**Problem to solve**
An exact reprint of every record below is required, with the pictures left out.

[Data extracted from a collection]
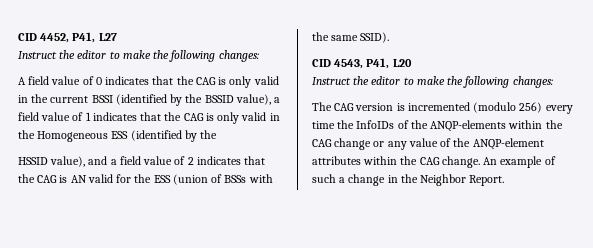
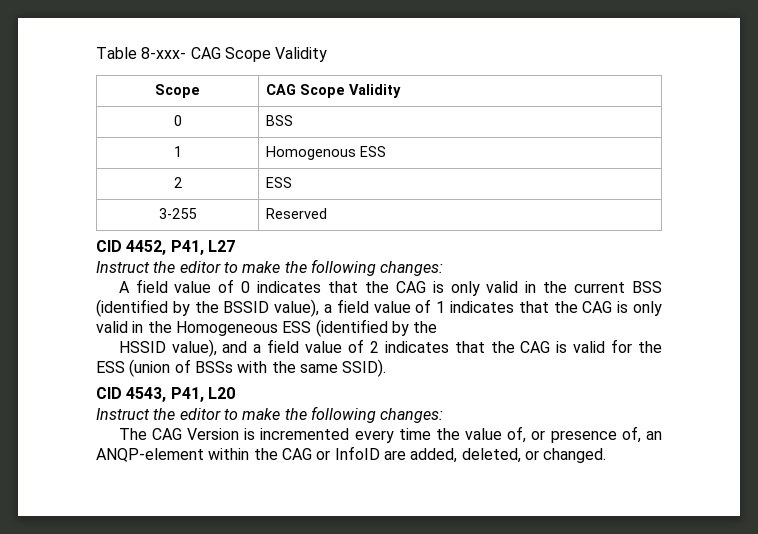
+ Table 8-xxx- CAG Scope Validity
+ Scope | CAG Scope Validity
+ 0 | BSS
+ 1 | Homogenous ESS
+ 2 | ESS
+ 3-255 | Reserved
- A field value of 0 indicates that the CAG is only valid in the current BSSI (identified by the BSSID value), a field value of 1 indicates that the CAG is only valid in the Homogeneous ESS (identified by the
+ A field value of 0 indicates that the CAG is only valid in the current BSS (identified by the BSSID value), a field value of 1 indicates that the CAG is only valid in the Homogeneous ESS (identified by the
- HSSID value), and a field value of 2 indicates that the CAG is AN valid for the ESS (union of BSSs with the same SSID).
+ HSSID value), and a field value of 2 indicates that the CAG is valid for the ESS (union of BSSs with the same SSID).
- The CAG version is incremented (modulo 256) every time the InfoIDs of the ANQP-elements within the CAG change or any value of the ANQP-element attributes within the CAG change. An example of such a change in the Neighbor Report.
+ The CAG Version is incremented every time the value of, or presence of, an ANQP-element within the CAG or InfoID are added, deleted, or changed.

**Response**
+ Table 8-xxx- CAG Scope Validity
+ Scope | CAG Scope Validity
+ 0 | BSS
+ 1 | Homogenous ESS
+ 2 | ESS
+ 3-255 | Reserved
- A field value of 0 indicates that the CAG is only valid in the current BSSI (identified by the BSSID value), a field value of 1 indicates that the CAG is only valid in the Homogeneous ESS (identified by the
+ A field value of 0 indicates that the CAG is only valid in the current BSS (identified by the BSSID value), a field value of 1 indicates that the CAG is only valid in the Homogeneous ESS (identified by the
- HSSID value), and a field value of 2 indicates that the CAG is AN valid for the ESS (union of BSSs with the same SSID).
+ HSSID value), and a field value of 2 indicates that the CAG is valid for the ESS (union of BSSs with the same SSID).
- The CAG version is incremented (modulo 256) every time the InfoIDs of the ANQP-elements within the CAG change or any value of the ANQP-element attributes within the CAG change. An example of such a change in the Neighbor Report.
+ The CAG Version is incremented every time the value of, or presence of, an ANQP-element within the CAG or InfoID are added, deleted, or changed.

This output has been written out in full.